Lead author Dr. Blanka Kaplan said false positives on the allergy test were more common than expected among their sampling of 113 participants, who all reported reactions to their first doses of Pfizer or Moderna.
As a result, patients who tested positive on the skin exam were given an additional test of drinking a large dose of PEG, the gold standard for confirming the allergy. No participant tested positive during this follow-up.
“This doesn’t mean that a patient with a known allergy to PEG won’t have a severe reaction,” said Dr. Purvi Parikh, an infectious disease allergist and immunologist at NYU Langone. “They absolutely can. It’s just really rare.”
The study authors and the allergy experts who spoke to WNYC/Gothamist agreed that they didn’t think PEG was linked to most of the reactions they see with the mRNA vaccines. But they weren’t sure what the cause could be either.
“What else could it be besides PEG?” said Dr. Parikh. “The vaccine has only a few ingredients, and it’s even rarer to be allergic to the other ingredients, sugars and salts. And the mRNA is harmless.”
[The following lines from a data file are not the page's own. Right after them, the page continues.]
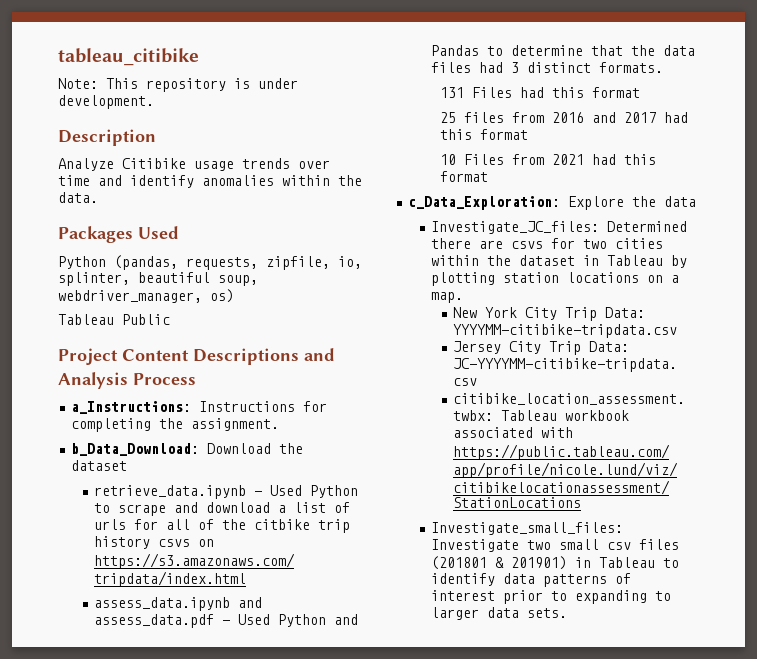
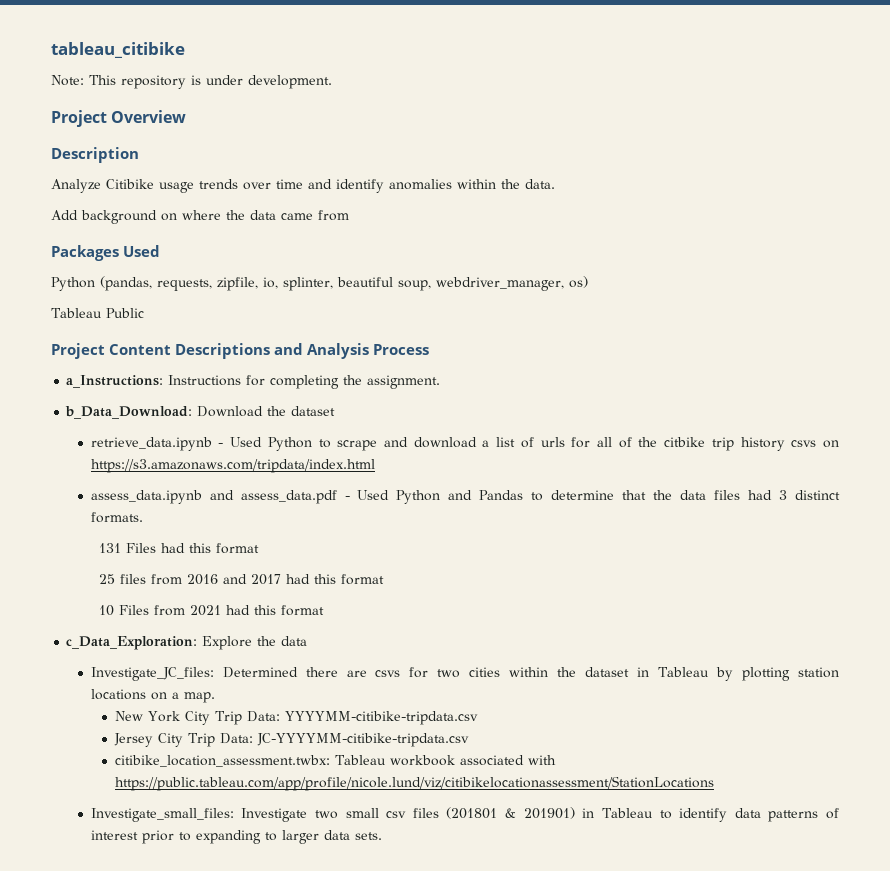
+ Project Overview
+ Add background on where the data came from

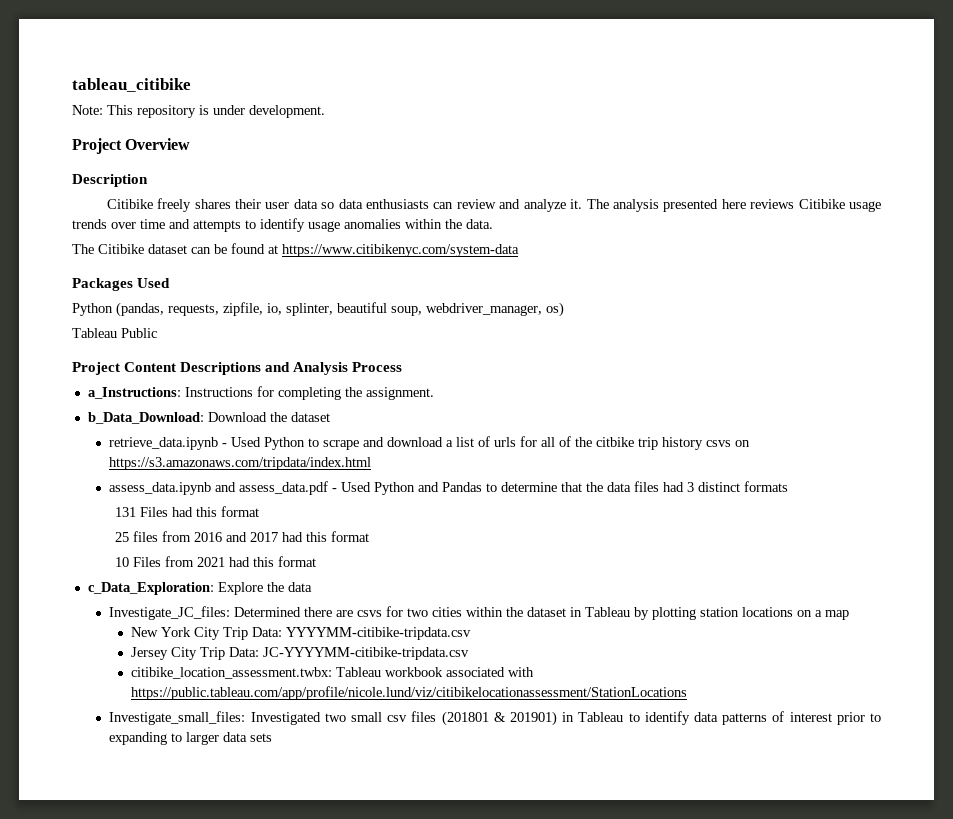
- Analyze Citibike usage trends over time and identify anomalies within the data.
+ Citibike freely shares their user data so data enthusiasts can review and analyze it. The analysis presented here reviews Citibike usage trends over time and attempts to identify usage anomalies within the data.
- Add background on where the data came from
+ The Citibike dataset can be found at https://www.citibikenyc.com/system-data
- assess_data.ipynb and assess_data.pdf - Used Python and Pandas to determine that the data files had 3 distinct formats.
+ assess_data.ipynb and assess_data.pdf - Used Python and Pandas to determine that the data files had 3 distinct formats
- Investigate_JC_files: Determined there are csvs for two cities within the dataset in Tableau by plotting station locations on a map.
+ Investigate_JC_files: Determined there are csvs for two cities within the dataset in Tableau by plotting station locations on a map
- Investigate_small_files: Investigate two small csv files (201801 & 201901) in Tableau to identify data patterns of interest prior to expanding to larger data sets.
+ Investigate_small_files: Investigated two small csv files (201801 & 201901) in Tableau to identify data patterns of interest prior to expanding to larger data sets

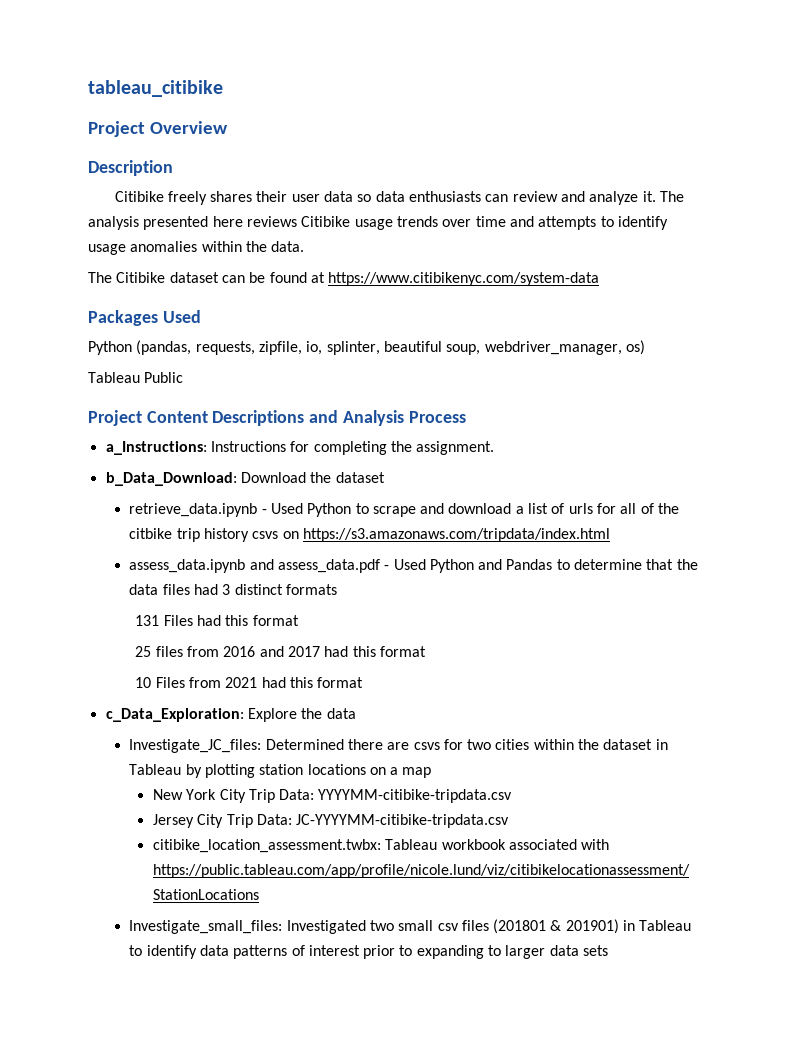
- Note: This repository is under development.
Some parts of these reactions might also be psychological. Anxiety from needles and the fear of COVID-19 may be the kindling for most responses, both study authors and experts pointed out.
“Not every physiological response is an allergy,” said Dr. Milner. “Blushing when you’re embarrassed is not an allergic reaction.”
And neither is vomiting when repulsed nor shortness of breath during a panic attack. In fact, during the vaccine trials, those given the placebo —essentially an injection of salt water— reported reactions as extreme as anaphylaxis.
“I can’t come up with another way of explaining a reaction to the placebo,” said Dr. Milner. “It must be anxiety from getting a needle in your arm, especially around COVID. The body just thinks it needs to protect itself.”
Among about 100 participants who took a first dose in the study, more than four out of five — 86% — received a second dose without notable reactions. Dr. Bonagura said there was a lot of “hand-holding” with patients during their second doses, which may explain the lack of side effects. The doctor’s presence through the inoculation and the proceeding observation period could have helped alleviate patient fears. But participants with a history of allergic reactions also took antihistamines before their second doses.
The study also found that confirmed, severe reactions occurred predominantly in women with a history of allergies, and two-thirds had asthma. Men were more likely to get hives.
Dr. Kaplan suspects that underlying conditions, such as asthma, may flare up due to vaccination. She said this happens with all vaccines, including the flu. Any time the immune system is provoked into action, it can exacerbate a latent disease.
Despite allergies and underlying diseases, the study indicated that these patients could safely be vaccinated as long as their conditions are well controlled.
“The main message is there is no question that these vaccines save lives,” said Dr. Kaplan. “The majority of people can definitely receive vaccines safely, and if those people have concerns, they should talk to an allergist.”